[Detected change data]

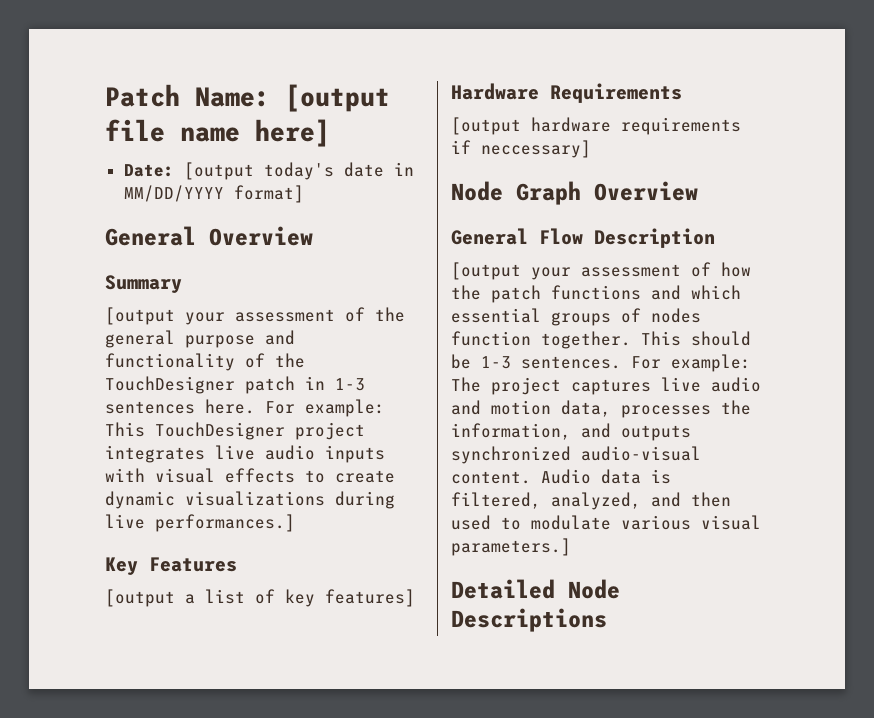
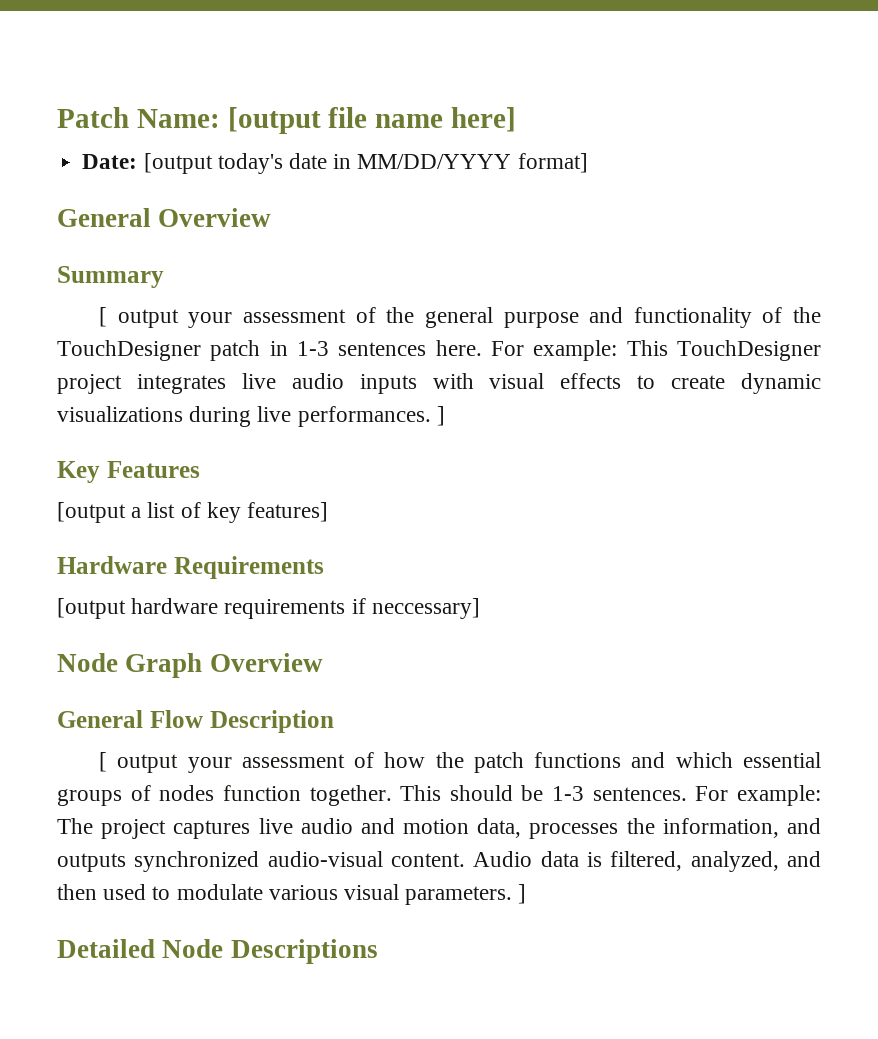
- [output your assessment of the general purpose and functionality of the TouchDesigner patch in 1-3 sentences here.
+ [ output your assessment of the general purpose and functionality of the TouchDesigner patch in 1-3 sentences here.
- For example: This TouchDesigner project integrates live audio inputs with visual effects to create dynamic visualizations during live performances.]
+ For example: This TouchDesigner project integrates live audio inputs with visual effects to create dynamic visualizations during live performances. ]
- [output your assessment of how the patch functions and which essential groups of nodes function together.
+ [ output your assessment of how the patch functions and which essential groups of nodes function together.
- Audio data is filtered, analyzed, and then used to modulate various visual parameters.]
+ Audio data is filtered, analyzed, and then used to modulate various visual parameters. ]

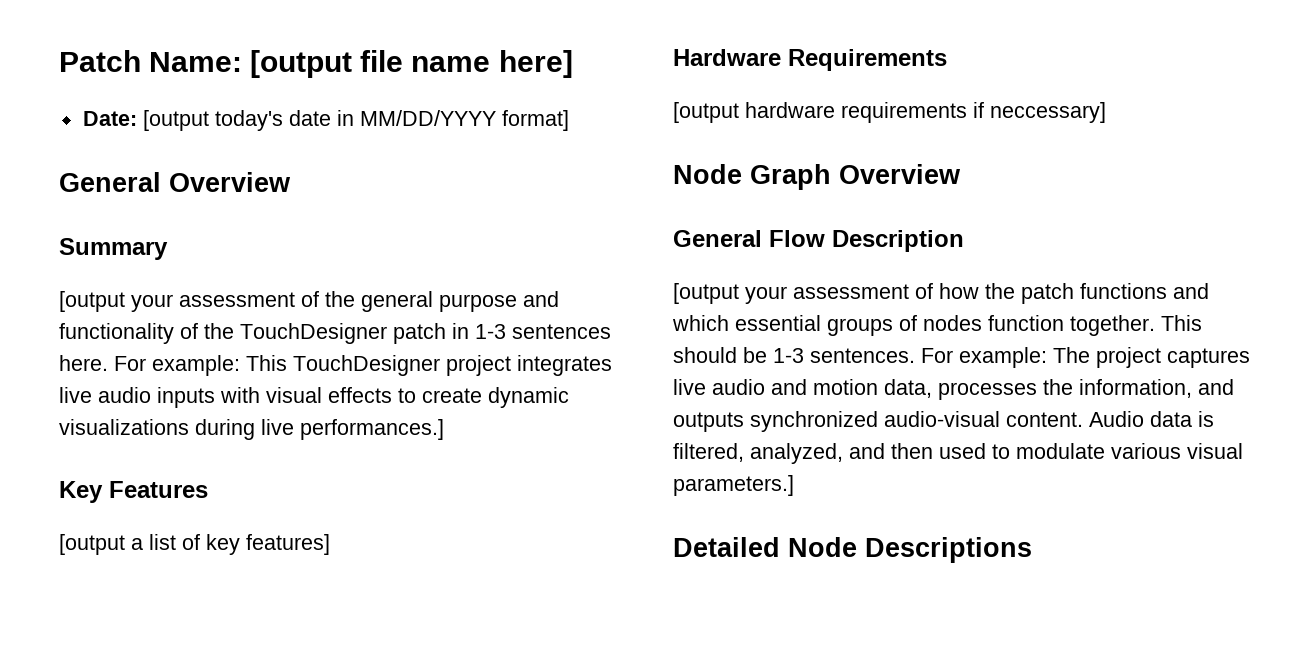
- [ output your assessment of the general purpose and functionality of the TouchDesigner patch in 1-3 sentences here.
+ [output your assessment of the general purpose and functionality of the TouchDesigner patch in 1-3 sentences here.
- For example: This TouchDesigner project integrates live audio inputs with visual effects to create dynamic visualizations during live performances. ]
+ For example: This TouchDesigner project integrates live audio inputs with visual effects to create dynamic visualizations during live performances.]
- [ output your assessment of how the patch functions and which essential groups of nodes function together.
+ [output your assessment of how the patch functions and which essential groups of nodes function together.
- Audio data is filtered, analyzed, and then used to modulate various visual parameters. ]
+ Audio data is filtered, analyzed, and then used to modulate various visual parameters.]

Task goal:
Search the entries for the word "filtered", then gather every line that has it.

Result for this task:
- Audio data is filtered, analyzed, and then used to modulate various visual parameters.]
+ Audio data is filtered, analyzed, and then used to modulate various visual parameters. ]
- Audio data is filtered, analyzed, and then used to modulate various visual parameters. ]
+ Audio data is filtered, analyzed, and then used to modulate various visual parameters.]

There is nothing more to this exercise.